Chloé Sharrock
Présentée par Didier de Faÿs - Photographie.com

Biographie

Née en 1992 à Chamonix, Chloé est très jeune baignée dans un environnement artistique, où l'image se place comme medium privilégié pour exprimer ses émotions et ses ressentis. C'est donc naturellement qu’elle se tourne, dans un premier temps, vers des études d'Histoire de l'art à l'Université Lumière à Lyon dans lesquelles elle se spécialise sur les courants picturaux du XIVe au XIXe siècle. Grandement influencée dans son travail par cette esthétique elle apporte une attention toute particulière à la lumière et la composition. Par la suite elle entreprend des études de Cinéma à l'Université Paris VIII à Paris spécialisée en réalisation de documentaire et de cinéma expérimental. Prenant sa source dans l'aspect documentaire de ses études, très vite une envie de témoigner du réel s'impose à elle. En 2016, elle décide que son média sera la photographie et ce dans une dimension résolument journalistique.
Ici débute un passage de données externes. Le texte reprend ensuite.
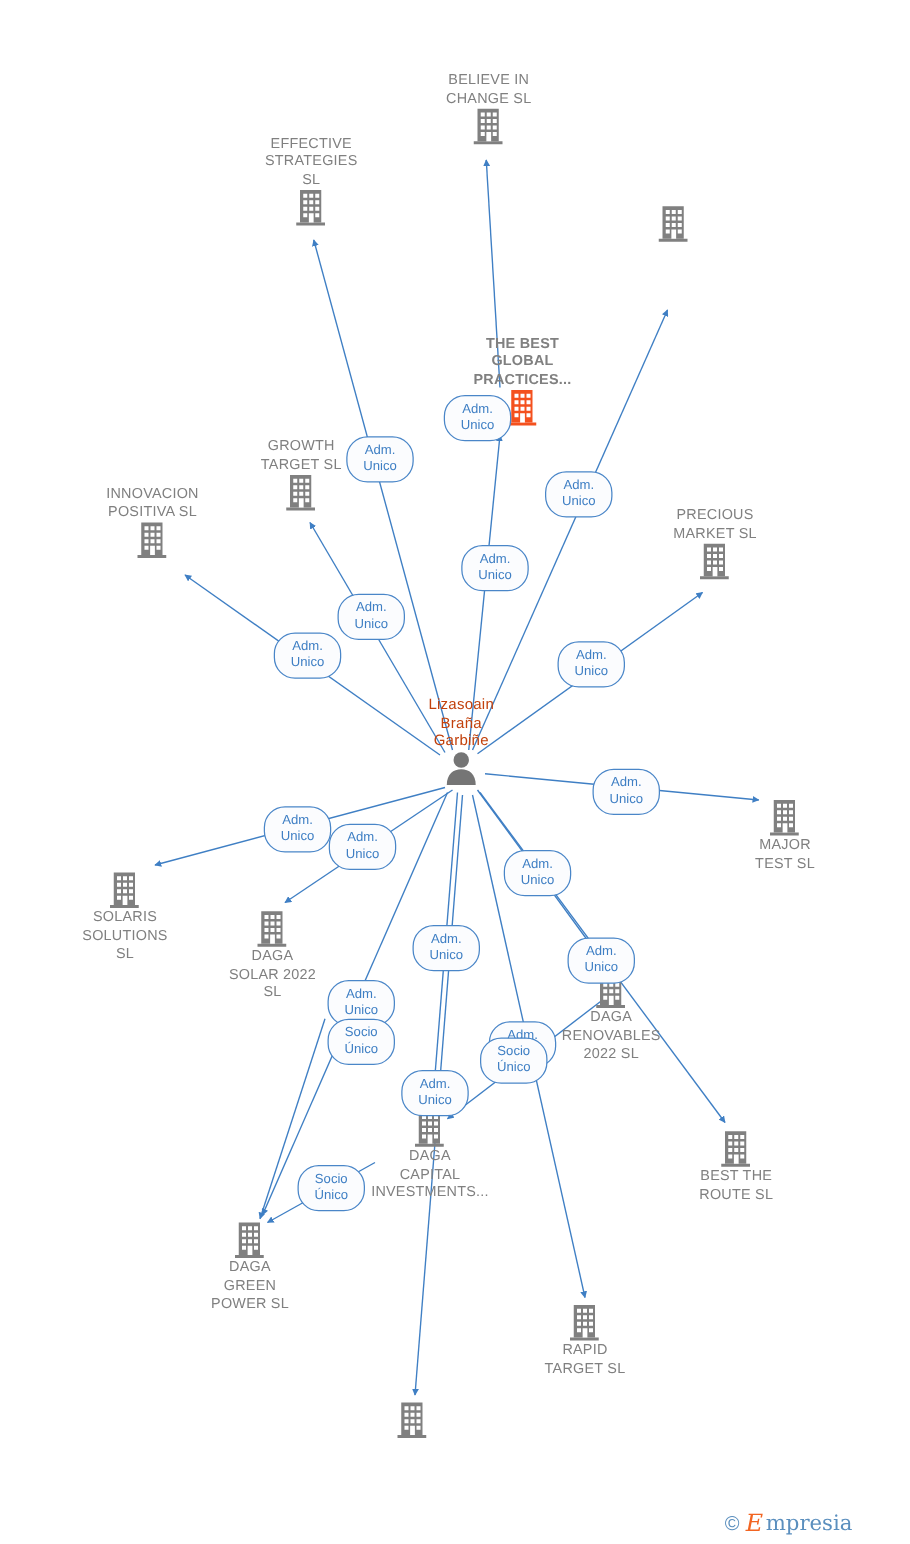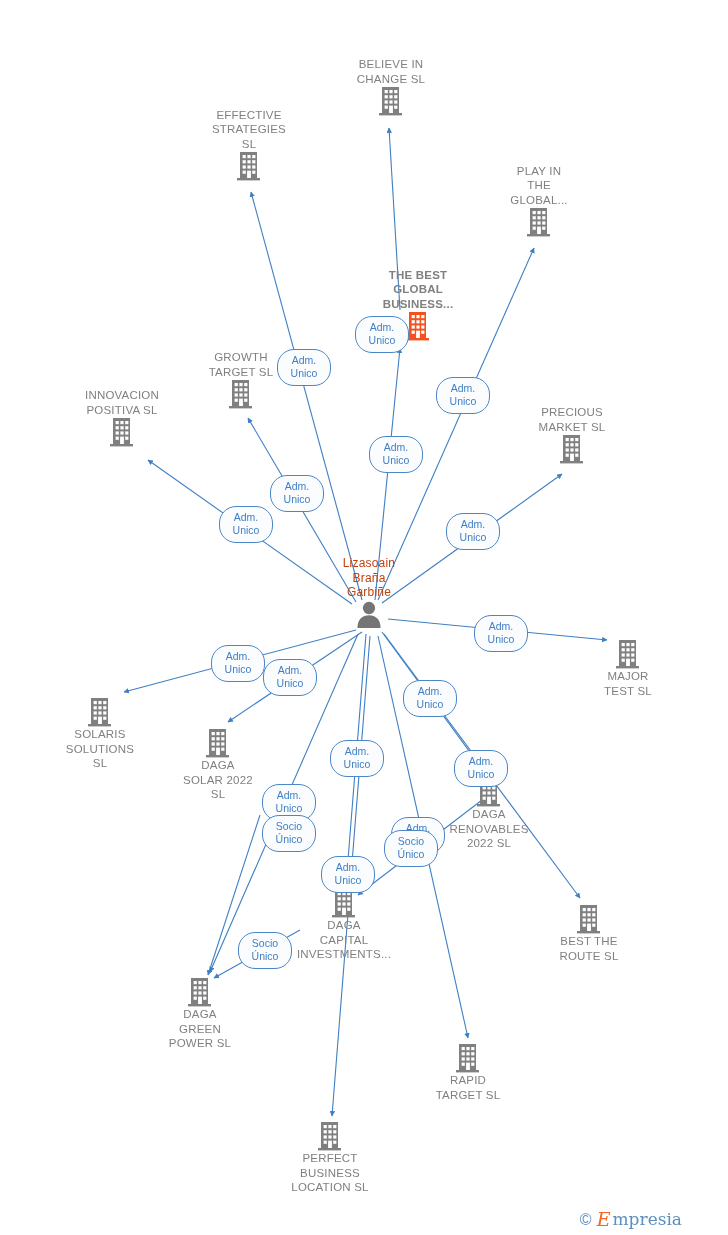--- a/index.html
+++ b/index.html
@@ -174,9 +174,6 @@
           </svg></span>
       </div>
       <div class="node company" style="left: 539px; top: 163.5px;">
-        <div class="node-label">PLAY IN
-THE
-GLOBAL...</div>
         <span class="node-icon"><svg width="26" height="30" viewBox="0 0 26 30" xmlns="http://www.w3.org/2000/svg">
             <rect x="4" y="1" width="17" height="26" fill="#808080"></rect>
             <rect x="1" y="27" width="23" height="2.4" fill="#808080"></rect>

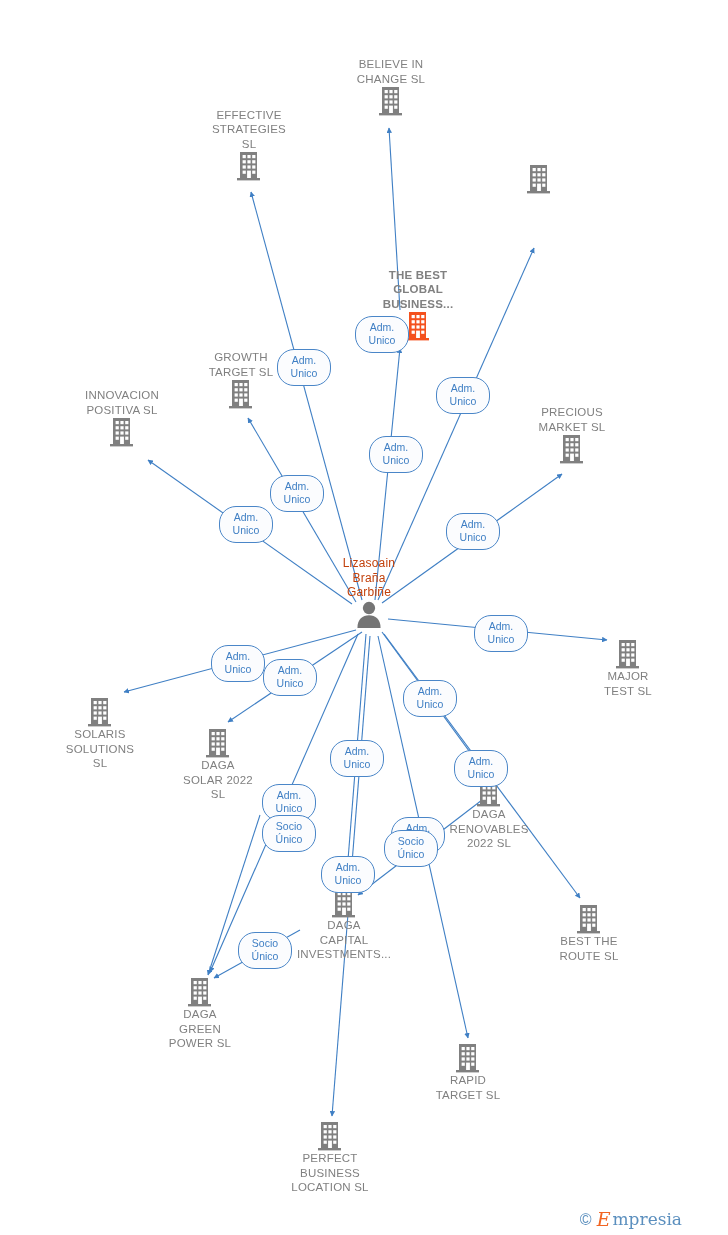--- a/index.html
+++ b/index.html
@@ -194,7 +194,7 @@
       <div class="node company" style="left: 418px; top: 267.5px;">
         <div class="node-label bold">THE BEST
 GLOBAL
-BUSINESS...</div>
+PRACTICES...</div>
         <span class="node-icon"><svg width="26" height="30" viewBox="0 0 26 30" xmlns="http://www.w3.org/2000/svg">
             <rect x="4" y="1" width="17" height="26" fill="#f4511e"></rect>
             <rect x="1" y="27" width="23" height="2.4" fill="#f4511e"></rect>

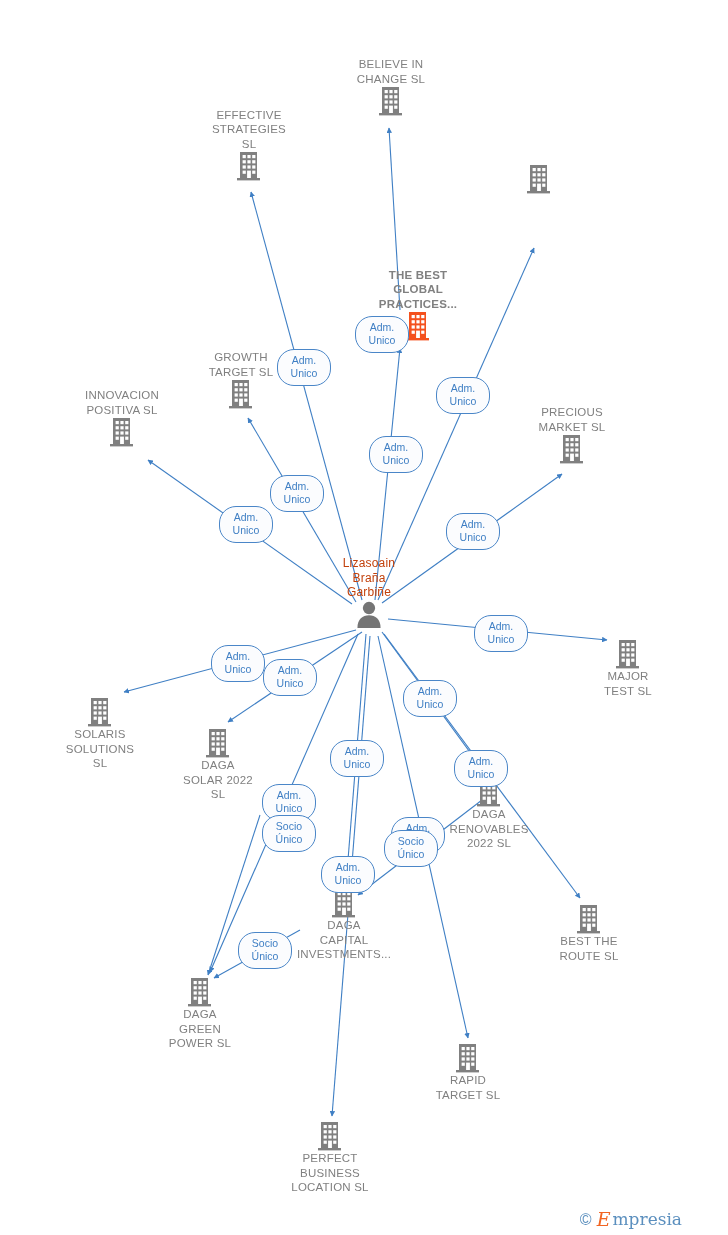--- a/index.html
+++ b/index.html
@@ -463,9 +463,6 @@
             <rect x="16.2" y="19.6" width="3.2" height="3.2" fill="#fff"></rect>
             <rect x="11.1" y="19.6" width="3.8" height="7.4" fill="#fff"></rect>
           </svg></span>
-        <div class="node-label">PERFECT
-BUSINESS
-LOCATION  SL</div>
       </div>
     </div>
   <div id="edge-labels-layer">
Un premier voyage au Liban en Décembre 2016 lui ouvre les yeux sur le Moyen-Orient. Quelques mois plus tard elle crée l’association « Alhawiat, » qui promeut le rôle des femmes dans la reconstruction des sociétés éclatées par les conflits, et entame un large projet photographique au pays du Cèdre auprès des femmes Libanaises, Syriennes et Palestiniennes - projet encore en cours aujourd'hui. Chloé rejoint l’agence Le Pictorium en avril 2018 afin de donner plus de visibilité à son travail.

Eloge

Écrire avec la lumière, c’est littéralement le choix de Chloé Sharrock pour témoigner du réel. À la suite de ses études de réalisation de documentaire et de cinéma expérimental, elle devient ainsi photographe. Avec passion et conscience. Ce n’est pas pour rester à la surface des événements, pour reproduire les clichés de la manipulation de l’information. Elle pousse son engagement à traiter des conflits hors des champs de batailles et de la guerre des images. Lorsque la nuit tombe à Gaza, Chloé Sharrock raconte la vie sans lumière dans des photographies subtiles où l’on ressent progressivement la pénurie d’électricité comme le début d’une liste sans fin de conséquences… Écoutons cette jeune photographe lorsque la nuit tombe sur Gaza. « Il est juste six heures de l’après midi, mais l’hiver raccourcit les jours et bientôt le quartier sera plongé dans l’obscurité totale. » Car les gazaouis ne disposent quotidiennement, de manière aléatoire, que de quelques heures d’électricité *. Cette pénurie d’électricité provoque de sérieuses conséquences sur la vie quotidienne de milliers de vies qui dépendent des équipements électriques : problèmes économiques évidemment mais aussi sanitaires et environnementaux. Dans elle décrypte la pièce de théâtre et l’enjeu de Gaza qui « autrefois la clé de voûte de la politique palestinienne, fière et pleine de défi, n’est plus aujourd’hui que le point névralgique de querelles qui agitent la Palestine moderne divisée en deux clans, le Fatah de Mohamoud Abbas et le Hamas d’Ismaël Haniyeh qui contrôle Gaza depuis sa violente prise de pouvoir en 2007. Un blocus renforcé sur le territoire de la part d’Israël et de l’Égypte ajoute à l’exaspération constante des divisions et conduit à une impasse qui atteint son point de rupture : la situation à la fois économique et sociale est alarmante. Au cœur de ces jeux de pouvoir constants, l’électricité est devenue un moyen de pression qui détériore profondément la situation humanitaire déjà au bord de l’effondrement. » Les dix photos présentées pour les Zooms du Salon de la Photo couvrent cette vie –malgré tout– dans les ruelles obscures. C’est un fragment, car Chloé Sharrock complète son décryptage dans les intérieurs des familles et réalise des reportages dans les hôpitaux et les infrastructures, les portraits des responsables économiques et politiques. Elle documente le drame humain. Quel rôle important pour un jeune photographe que faire toute la lumière sur ce que l’on ne peut plus voir.